DATA TO PROCESS ->

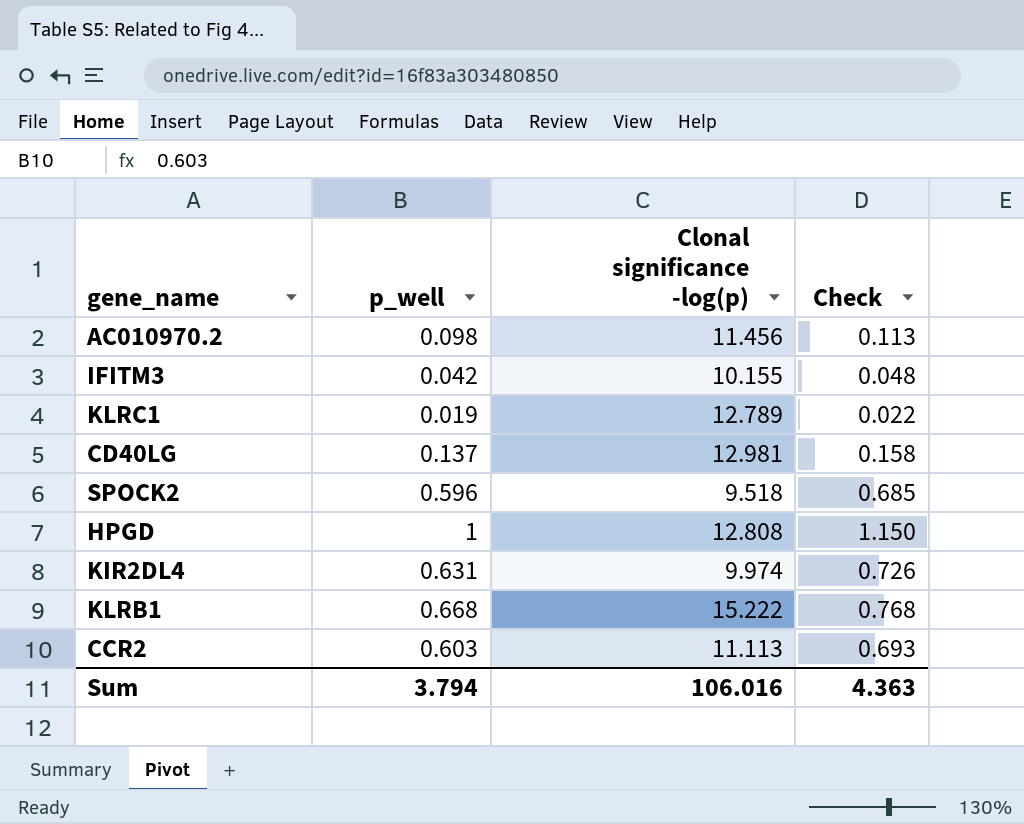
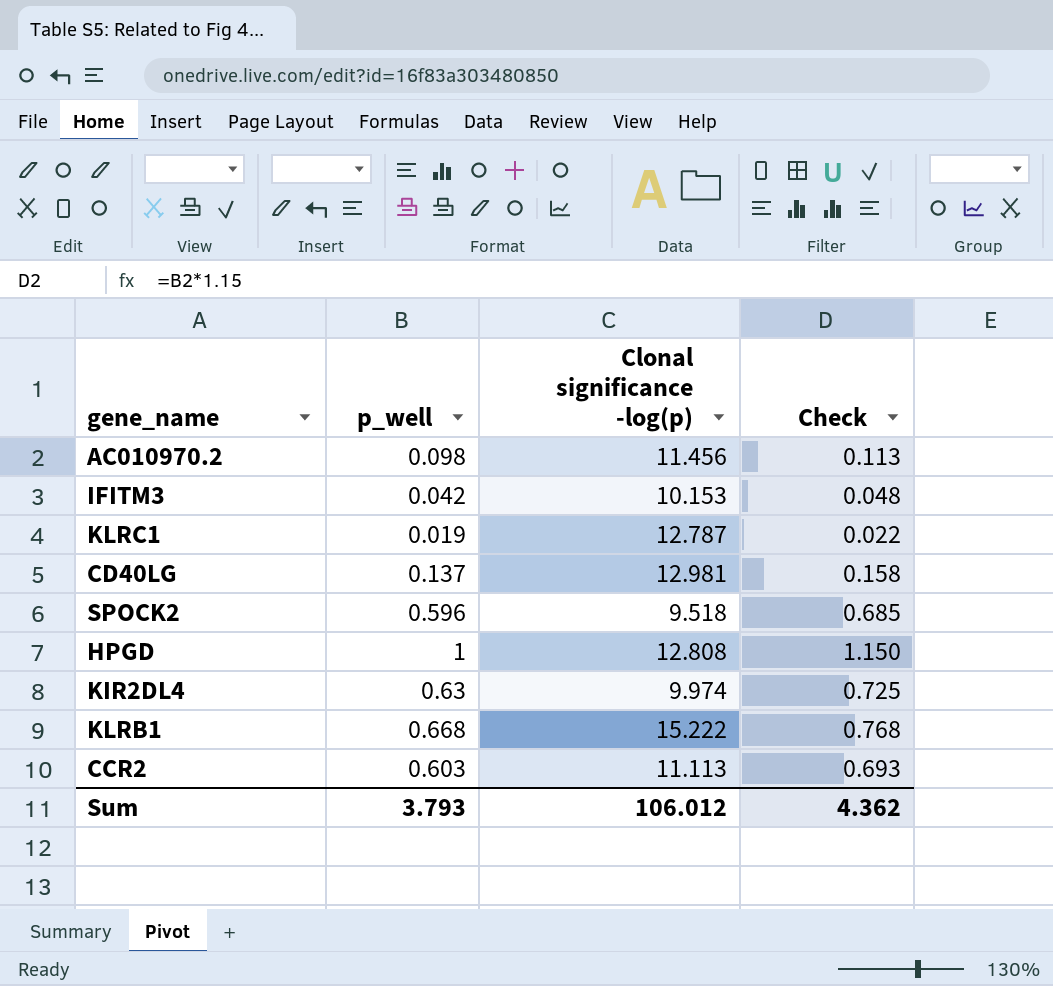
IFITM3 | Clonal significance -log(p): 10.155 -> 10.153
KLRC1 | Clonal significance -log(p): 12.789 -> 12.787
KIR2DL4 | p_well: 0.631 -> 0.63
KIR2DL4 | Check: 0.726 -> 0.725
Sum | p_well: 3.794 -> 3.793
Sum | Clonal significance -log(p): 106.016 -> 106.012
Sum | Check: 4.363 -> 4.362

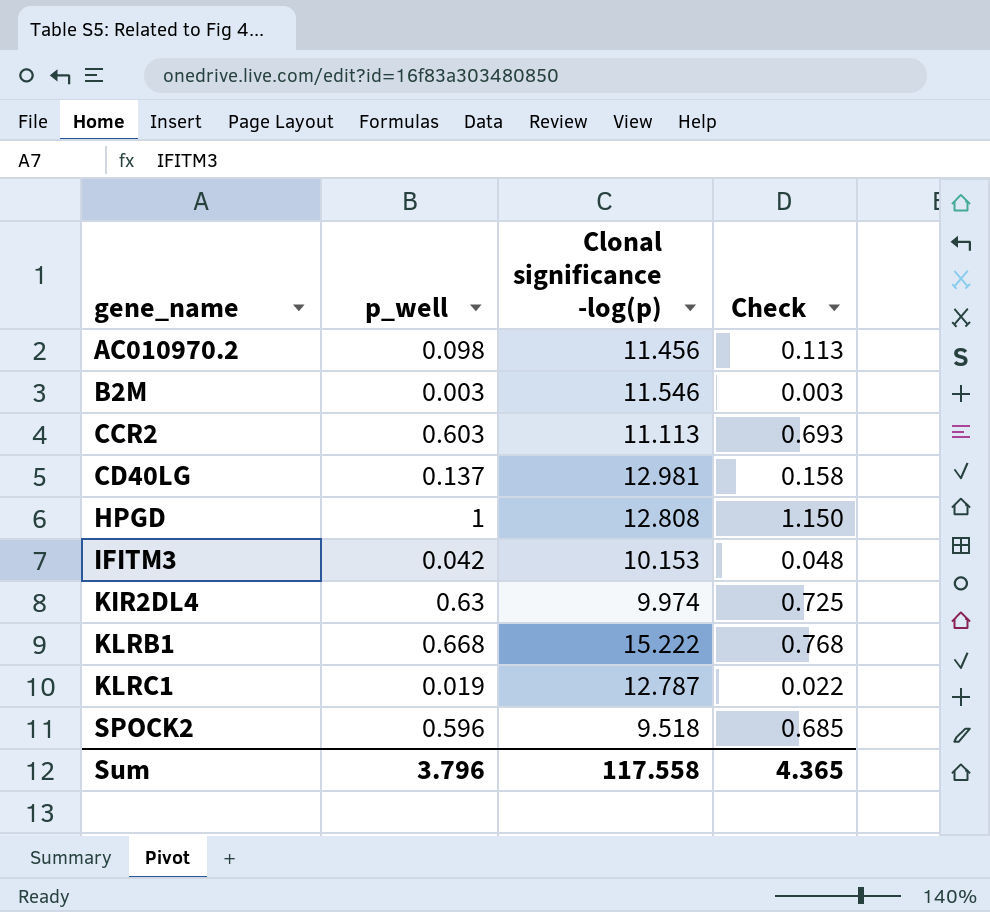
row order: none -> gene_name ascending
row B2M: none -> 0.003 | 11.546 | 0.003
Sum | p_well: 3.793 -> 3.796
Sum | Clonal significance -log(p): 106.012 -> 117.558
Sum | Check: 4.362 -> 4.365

PROBLEM STATEMENT -> Give back exactly the lines from the first line of the data through the line with "Sum | p_well: 3.793 -> 3.796", pictures excluded.

SOLUTION FOR THIS PROBLEM ->
IFITM3 | Clonal significance -log(p): 10.155 -> 10.153
KLRC1 | Clonal significance -log(p): 12.789 -> 12.787
KIR2DL4 | p_well: 0.631 -> 0.63
KIR2DL4 | Check: 0.726 -> 0.725
Sum | p_well: 3.794 -> 3.793
Sum | Clonal significance -log(p): 106.016 -> 106.012
Sum | Check: 4.363 -> 4.362

row order: none -> gene_name ascending
row B2M: none -> 0.003 | 11.546 | 0.003
Sum | p_well: 3.793 -> 3.796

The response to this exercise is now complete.